I recently read a story in the Express of 29th December headlined ‘Independent Senator resigns as EBC commissioner’ and the first paragraph deserves repetition – “After accepting the President’s request to serve on the Independent Bench in the Senate, Independent Senator Corinne Baptiste-McKnight has resigned as a Commissioner on the Elections and Boundaries Commission.” Imagine that. The Chairman of the EBC, Dr. Norbert Masson, was quoted as saying “She did the right thing”.
We are witnessing the slow erosion of unwritten standards of public life in so many worrisome ways and here is yet another such. We are now being asked to believe that it is possible for an individual to serve on the Board of 3 State-owned companies and also serve as an Independent Senator. The Express story mentioned above states that Mr. Annisette was still a Director of those State-owned companies. There has been no denial, retraction or correction to my knowledge. This is an utterly unacceptable state of affairs in my view.
Consider the nature of the Independent Senators in our Parliament. Andy Johnson wrote a column entitled ‘One of the President’s men’ in the Express of 20th December 2007 and it makes interesting reading since he mentions that a known CoP supporter is now amongst the ranks of our new Independent Senators. Johnson did not name the person but said that the other 2 parties in the Parliament knew of his affiliation and hinted that this could become controversial.

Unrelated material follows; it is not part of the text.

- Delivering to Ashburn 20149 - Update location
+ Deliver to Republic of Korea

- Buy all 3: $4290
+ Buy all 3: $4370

Given the way in which distractions are used in our country, we need to reflect with the necessary degree of seriousness on all this to properly distinguish these 2 cases. The lower House of our Parliament is made up of Members elected nationally. The upper House is comprised of the Senators selected by the PM, the Leader of the Opposition and the President. They are allowed to nominate sixteen, six and nine Senators, respectively. The party in power and the opposition are represented in both Houses of the Parliament. But our constitution implicitly recognizes that these 2 elements alone cannot be enough, hence the third group of Senators we have come to call Independents.

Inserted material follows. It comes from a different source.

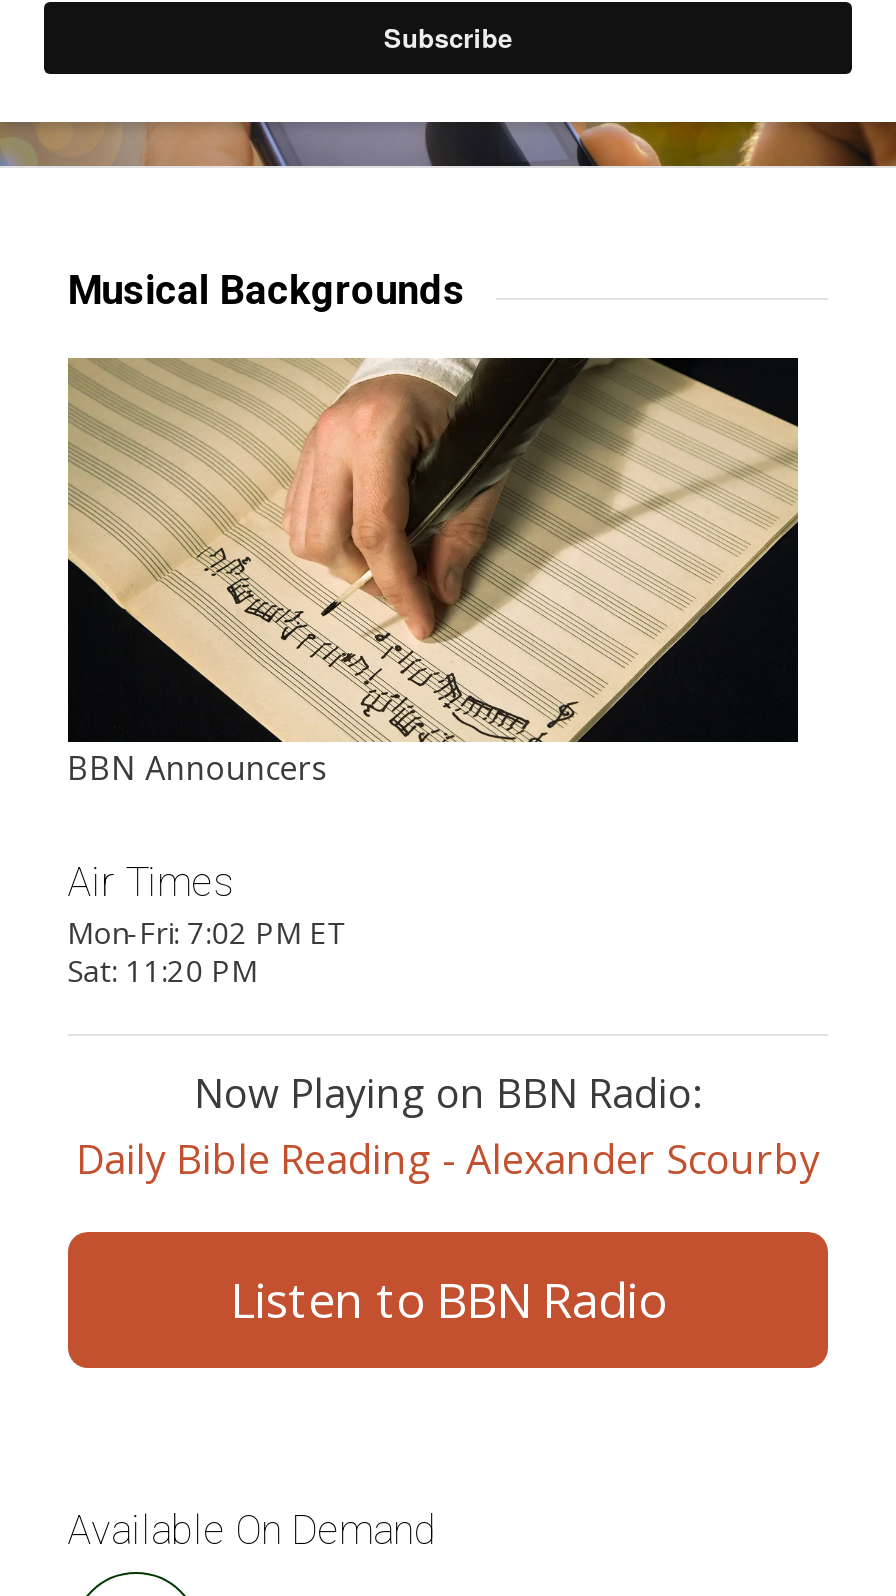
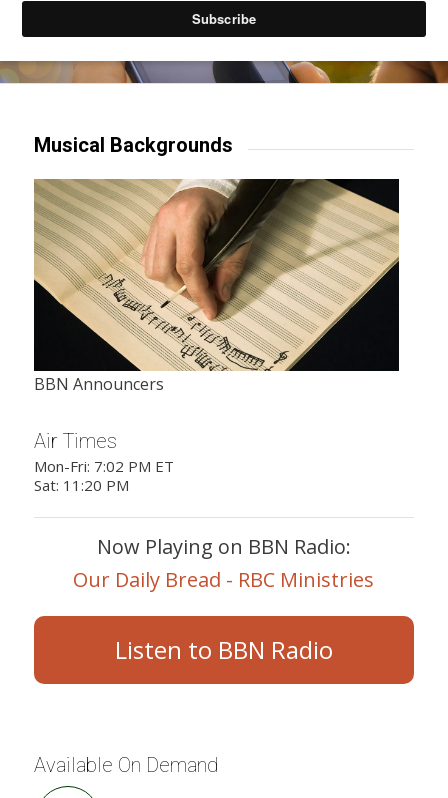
- Daily Bible Reading - Alexander Scourby
+ Our Daily Bread - RBC Ministries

For our President to nominate a Senator who comes from within the ranks of PNM or UNC loyalists seems contrary to the spirit of the constitution. In contrast, the ranks of our Independent Senators is an appropriate place for supporters of ‘third parties’ together with other matured, expert and committed citizens. We expect our Parliament to be a place in which major policy issues are debated and settled, but the reality is much different. The decisive issue here is whether we have the vision and will to stop practices which further dilute the authority of our Parliament.
To challenge or remove the so-far-unnamed CoP supporter in the ranks of Independent Senators in this 9th Parliament will do violence to the spirit of the Constitution. To allow Mr. Annisette to continue as an Independent Senator while holding 3 Directorships in State-owned companies is to invite ridicule and disrespect. Even if he were to resign those Directorships now, one is bound to ask, ‘What next?’

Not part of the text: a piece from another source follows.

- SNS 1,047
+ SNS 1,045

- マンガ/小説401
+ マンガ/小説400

It would be wicked to repeat here the scandalous suggestions I received in discussing this question with various people. Out of some latent regard for the little respectable that is left, I will just say that there are still ways to deal with this unpalatable situation.
The President’s selection of Mr. Annisette was questionable. For an Independent Senator to continue in his roles as Board Director of 3 State companies is completely unacceptable. Due to the constitutional immunity extended to that office, it is impossible to legally challenge any of the President’s decisions, so one is forced to take action in the Court of Public Opinion. Our President should himself take the necessary corrective action now. He has the power, under Section (43) (2) e of our constitution, to declare Mr. Annisette’s seat vacant.
The silence of the UNC-A and CoP on all this is damning. It would be interesting to see what views are expressed by other concerned citizens. The peril we face is Civil Obedience. Public apathy and cowardice are as corrosive to the health of our Republic as the menace of crime.